I'm looking for some kind of documentation that specifies how much time each browser (IE6/IE7/FF2/FF3, etc) will wait on a request before it just gives up and times out.
I haven't had any luck trying to get this.
Any pointers?
I managed to find network.http.connect.timeout for much older versions of Mozilla:
This preference was one of several
added to allow low-level tweaking of
the HTTP networking code. After a
portion of the same code was
significantly rewritten in 2001, the
preference ceased to have any effect
(as noted in all.js as early as
September 2001).
Currently, the timeout is determined
by the system-level connection
establishment timeout. Adding a way to
configure this value is considered
low-priority.
It would seem that network.http.connect.timeout hasn't done anything for some time.
I also saw references to network.http.request.timeout, so I did a Google search. The results include lots of links to people recommending that others include it in about:config in what appears to be a mistaken belief that it actually does something, since the same search turns up this about:config entries article:
Pref removed (unused).
Previously: HTTP-specific network
timeout. Default value is 120.
The same page includes additional information about network.http.connect.timeout:
Pref removed (unused).
Previously: determines how long to
wait for a response until registering
a timeout. Default value is 30.
Disclaimer: The information on the MozillaZine Knowledge Base may be incorrect, incomplete or out-of-date.
After the last Firefox update we had the same session timeout issue and the following setting helped to resolve it.
We can control it with network.http.response.timeout parameter.
Open Firefox and type in ‘about:config’ in the address bar and press Enter.
Click on the "I'll be careful, I promise!" button.
Type ‘timeout’ in the search box and network.http.response.timeout parameter will be displayed.
Double-click on the network.http.response.timeout parameter and enter the time value (it is in seconds) that you don't want your session not to timeout, in the box.
firstly I don't think there is just one solution to your problem....
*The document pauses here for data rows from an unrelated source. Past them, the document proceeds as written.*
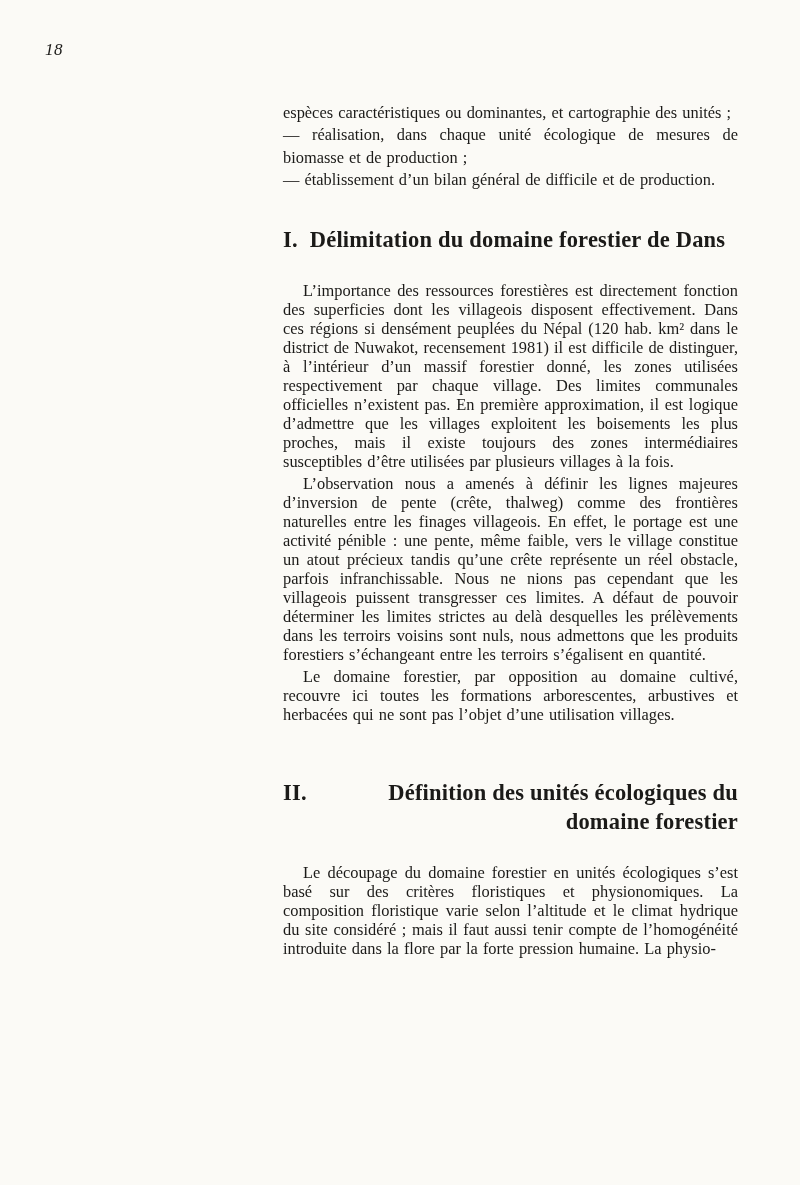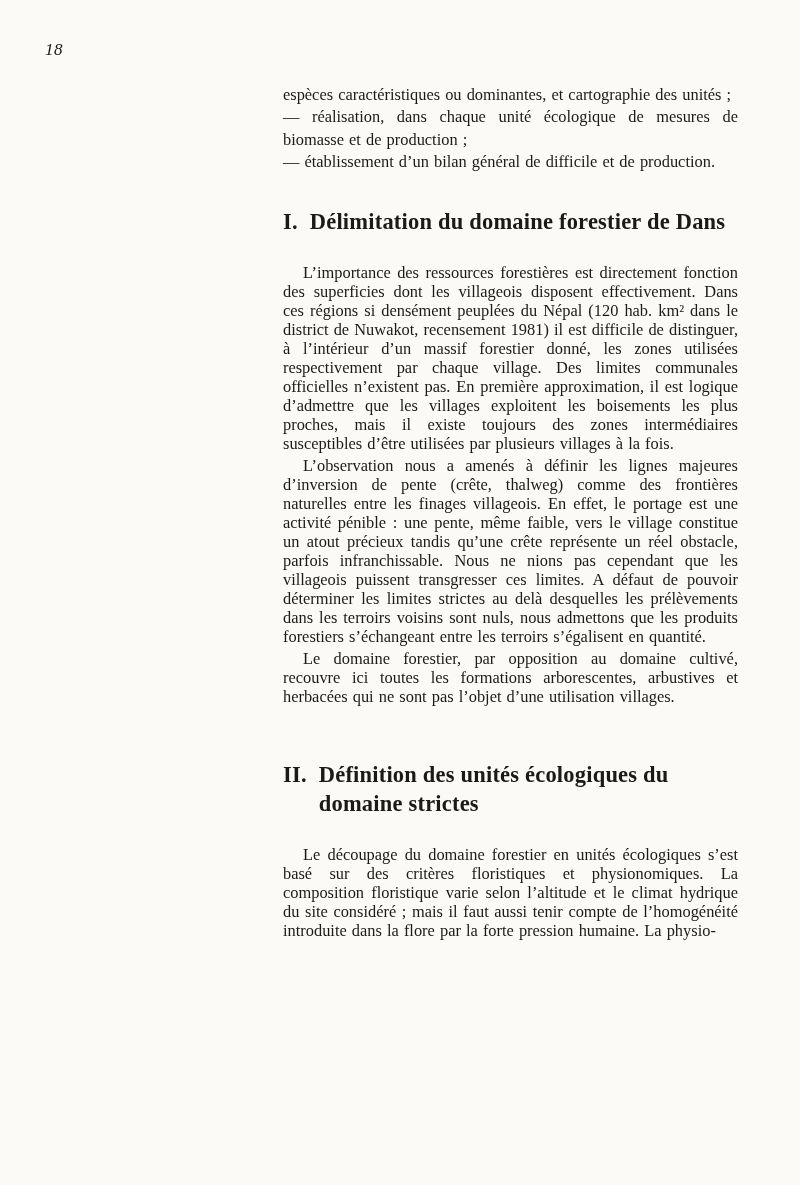"espèces caractéristiques ou dominantes," .content { top: 84px -> 102px }
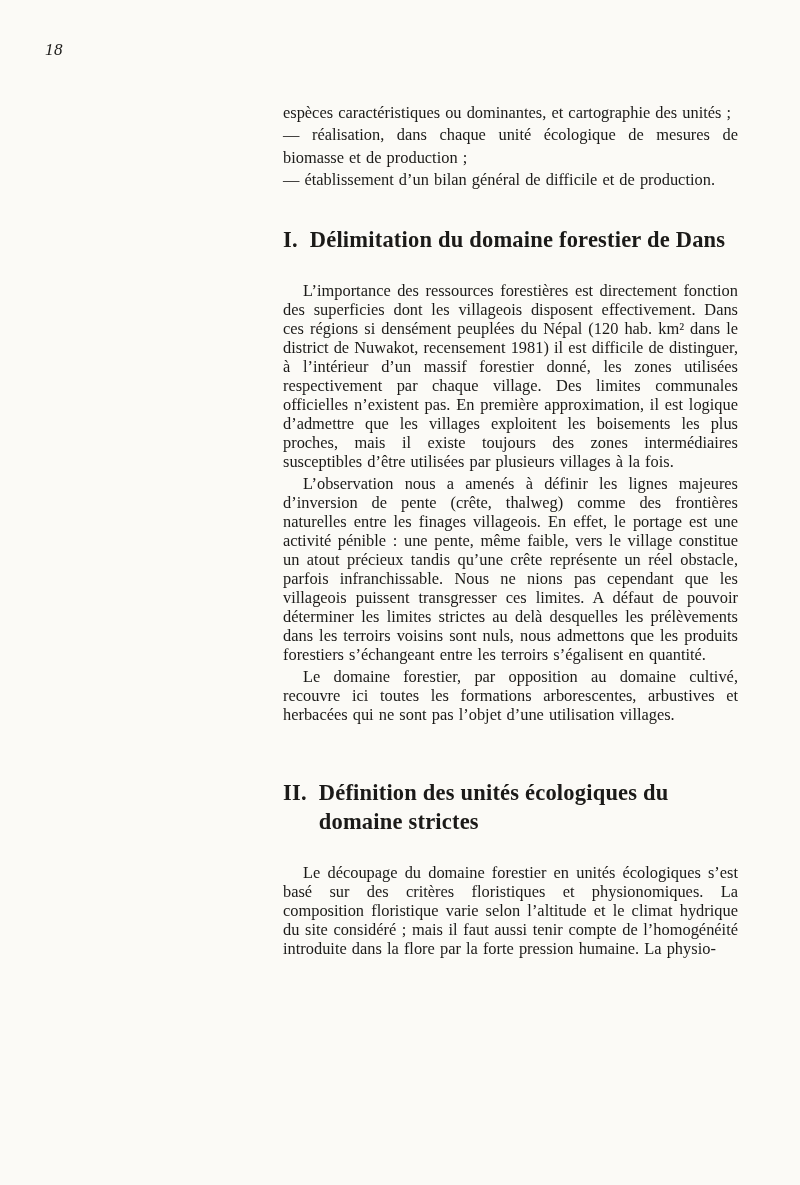"II." .h-sec2 { text-align: none -> right }
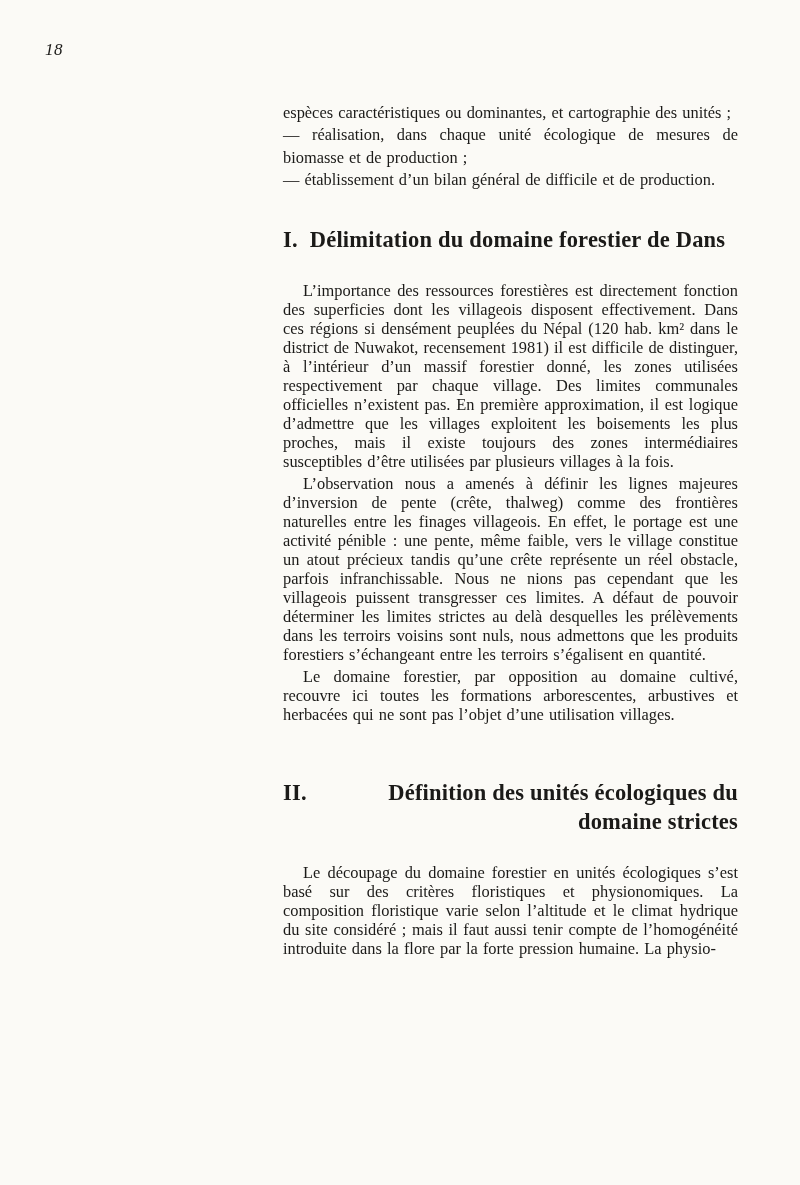"Définition des unités écologiques du" span.htext { text: strictes -> forestier }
As you know each browser is vastly differant.
But lets see if we can get any closer to the answer you need....
I think IE Might be easy...
Check this link
http://support.microsoft.com/kb/181050
For Firefox try this:
Open Firefox, and in the address bar, type "about:config" (without quotes). From there, scroll down to the Network.http.keep-alive and make sure that is set to "true". If it is not, double click it, and it will go from false to true. Now, go one below that to network.http.keep-alive.timeout -- and change that number by double clicking it. if you put in, say, 500 there, you should be good. let us know if this helps at all
For Google Chrome (Tested on ver. 62)
I was trying to keep a socket connection alive from the google chrome's fetch API to a remote express server and found the request headers have to match Node.JS's native <net.socket> connection settings.
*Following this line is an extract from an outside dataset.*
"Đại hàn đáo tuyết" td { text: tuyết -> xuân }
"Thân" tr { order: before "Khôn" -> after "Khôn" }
I set the headers object on my client-side script with the following options:
/* ----- */
head = new headers();
head.append("Connnection", "keep-alive")
head.append("Keep-Alive", `timeout=${1*60*5}`) //in seconds, not milliseconds
/* apply more definitions to the header */
fetch(url, {
method: 'OPTIONS',
credentials: "include",
body: JSON.stringify(data),
cors: 'cors',
headers: head, //could be object literal too
cache: 'default'
})
.then(response=>{
....
}).catch(err=>{...});
And on my express server I setup my router as follows:
router.head('absolute or regex', (request, response, next)=>{
req.setTimeout(1000*60*5, ()=>{
console.info("socket timed out");
});
console.info("Proceeding down the middleware chain link...\n\n");
next();
});
/*Keep the socket alive by enabling it on the server, with an optional
delay on the last packet sent
*/
server.on('connection', (socket)=>socket.setKeepAlive(true, 10))
WARNING
Please use common sense and make sure the users you're keeping the socket connection open to is validated and serialized. It works for Firefox as well, but it's really vulnerable if you keep the TCP connection open for longer than 5 minutes.
I'm not sure how some of the lesser known browsers operate, but I'll append to this answer with the Microsoft browser details as well.